First, she quite brazenly shifts the goalposts on holding any person involved accountable for any thing. Nobody has come forward saying that they were “under 10, or under 14”—allegedly, that’s now the point at which she’ll care. Of course, if a woman does come forward saying she was 10 years old when she got pulled into Epstein’s operation, Kelly will find someone else at fault for allowing the child to be sex trafficked in the first place. The sex traffickers and abusers themselves, however, will still escape her judgment.
Second, the way she juxtaposes “kiddie porn” with “child sexual abuse material” is breathtaking in its audacity. Because if you take it at face value, she’s just acknowledging a former colloquial term while updating her audience on the correct legal term. But her sardonic tone when she says the legal term, coupled with the shifting accountability goalposts, sounds an awful lot like someone trying to minimize the entire issue. Like people are taking the whole thing too seriously. And again, a thing like that brings up questions. Such as: who would she be doing that for?

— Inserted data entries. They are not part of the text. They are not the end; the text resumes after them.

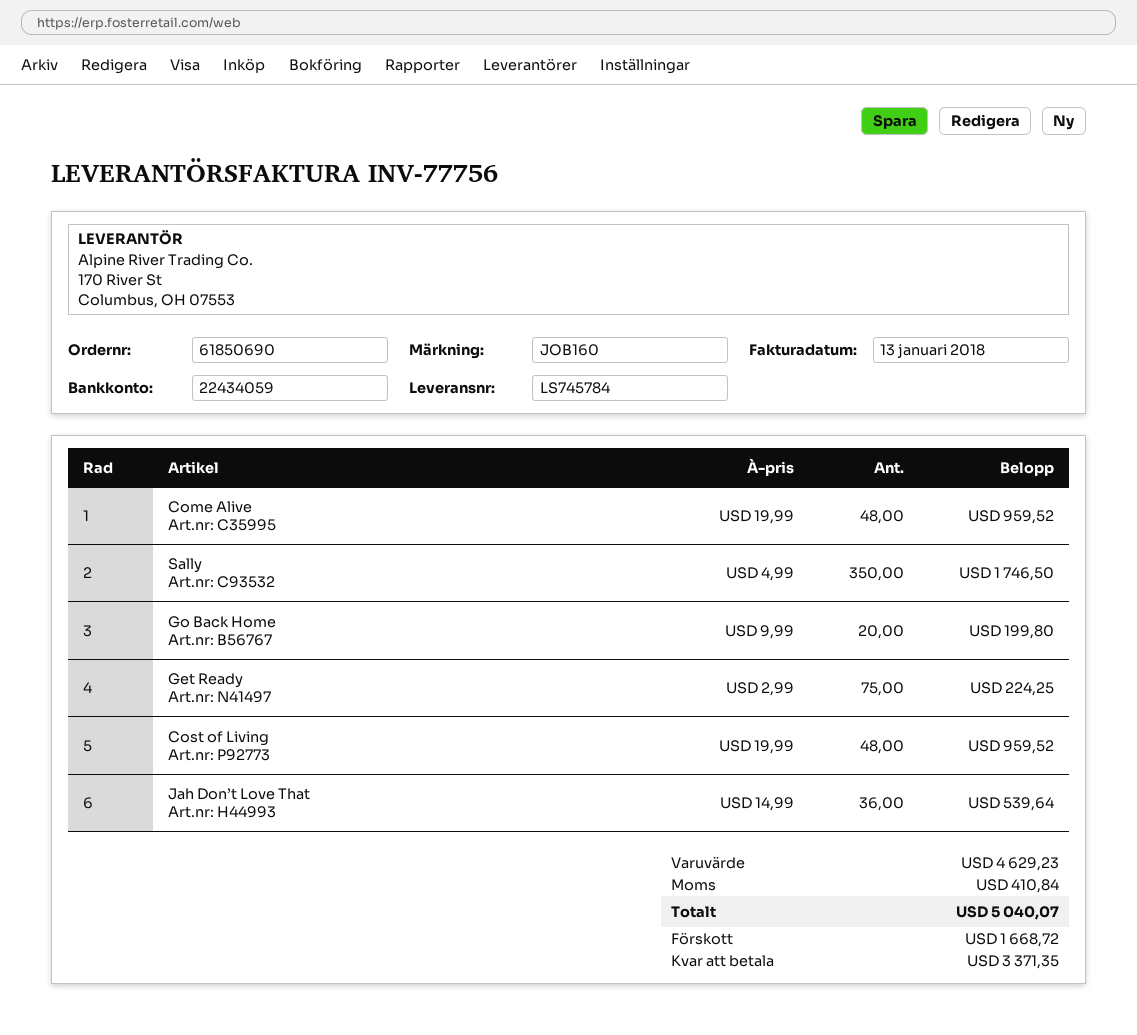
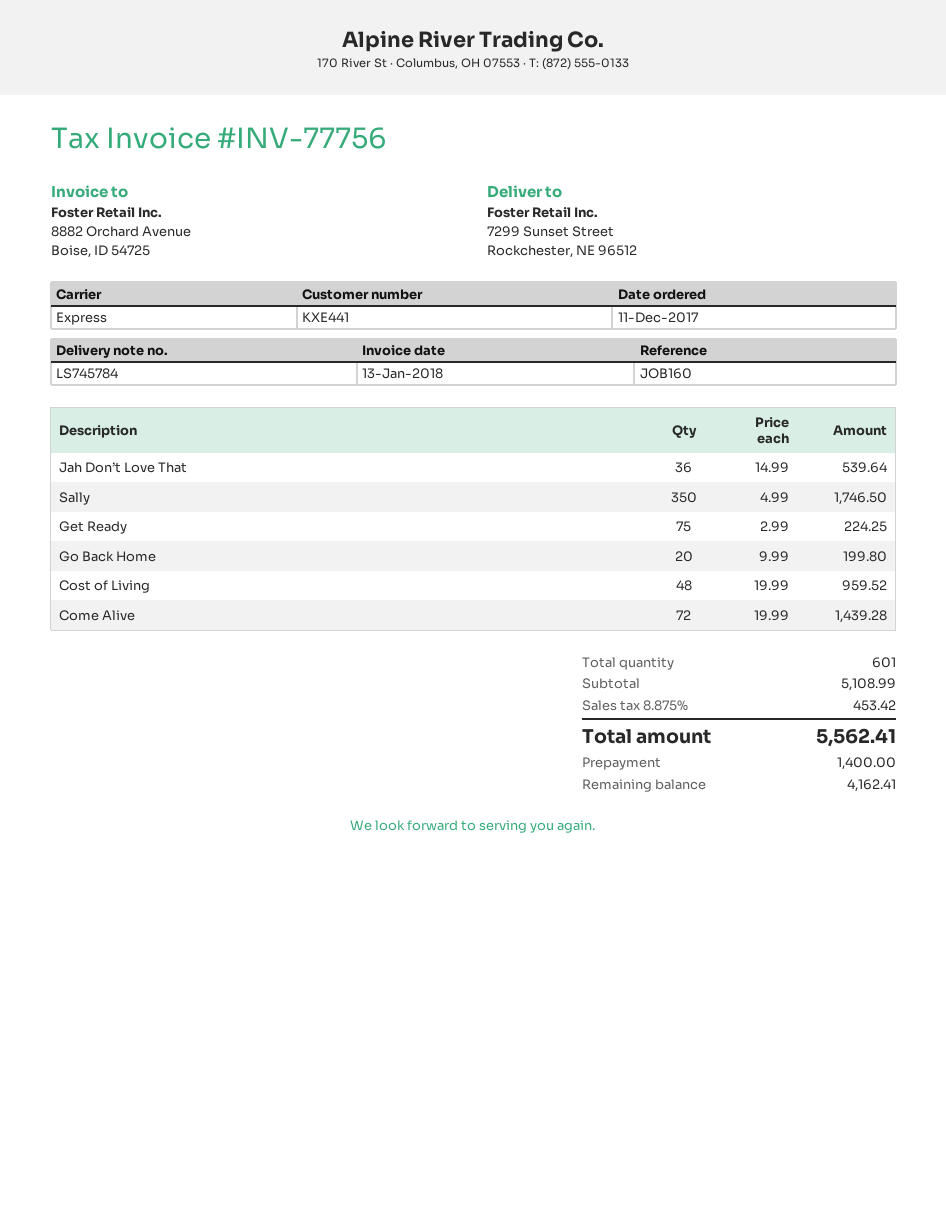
Come Alive: 48 x 19.99 = 959.52 -> 72 x 19.99 = 1439.28
subtotal: 4629.23 -> 5108.99
tax: 410.84 -> 453.42
total: 5040.07 -> 5562.41
deposit: 1668.72 -> 1400.00
balance: 3371.35 -> 4162.41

Since Megyn Kelly isn’t and doesn’t want to be part of Trump’s administration (she’s clinging to being a registered Independent, and he still doesn’t like her), I don’t think he is the specific audience for this rancid line of defense. That’s for the Mike Johnsons and Kristi Noems of the world. No, I think Megyn’s audience is broader than that. She’s letting all the most powerful ghouls in this world know that they are safe with her. She’ll provide cover for these people, as long as they aren’t Democrats, until the walls of Jericho come tumbling down. She’s analyzed the power structure and decided that she never wants to be on the other side of it again. I hate to quote myself, but I have to quote myself:
There are women who take a great deal of pride in not supporting anything that could be labeled as a “women’s issue.” Political pick-me’s who will blame women being insufficiently tough and/or womanly, depending on the issue, for anything that could be solved or prevented by a just and human-centered system. These women don’t need abortion rights, because only the wrong kind of woman needs an abortion. They don’t need equal pay, because they don’t want handouts just because they’re women. “I’m not a feminist” is a boringly popular TikTok prompt for a reason.
For these cretins, the moral high ground is wherever they need it to be in order to keep protecting their own power. Nothing else matters, not even things they’ve quite famously said in the past. Like what Kelly herself said in 2017, in the wake of sexual harassment allegations about Charlie Rose.
Even when Kelly was more sympathetic towards sexual harassment survivors—that is, when she found it advantageous to count herself among them—note where she says the solution lies. It’s not in men stopping their behavior, or stopping other men. It’s not in legislation and enforcement that takes harassment and assault seriously. It’s in women who are being harassed and assaulted to, essentially, boss up. To “hold the powerful to account.” Her tone is one of female empowerment, and that’s how her audience reacts. That’s how the people who made Bombshell reacted. But what she’s saying is anti-feminist, individualistic, and defeatist. Because what she’s saying is, “who needs a systemic change when individual fortitude will do? Just don’t be a woman who deserves and therefore allows herself to be harassed, and nothing more needs to happen!”
So, as truly repulsive2 as Megyn Kelly is being now, it’s not really deviating from her pattern. She was never, as that tweet says, a “normal” Republican. She and her kind are just power worshippers, and will say whatever amasses and protects the most power. She’s perfectly content giving a sheen of legality to powerful people’s monstrous behavior. That’s why she, a festering canker sore of a human being, continues to have a successful podcast after publicly and unapologetically copping pleas for pedophiles, sex traffickers, and rapists.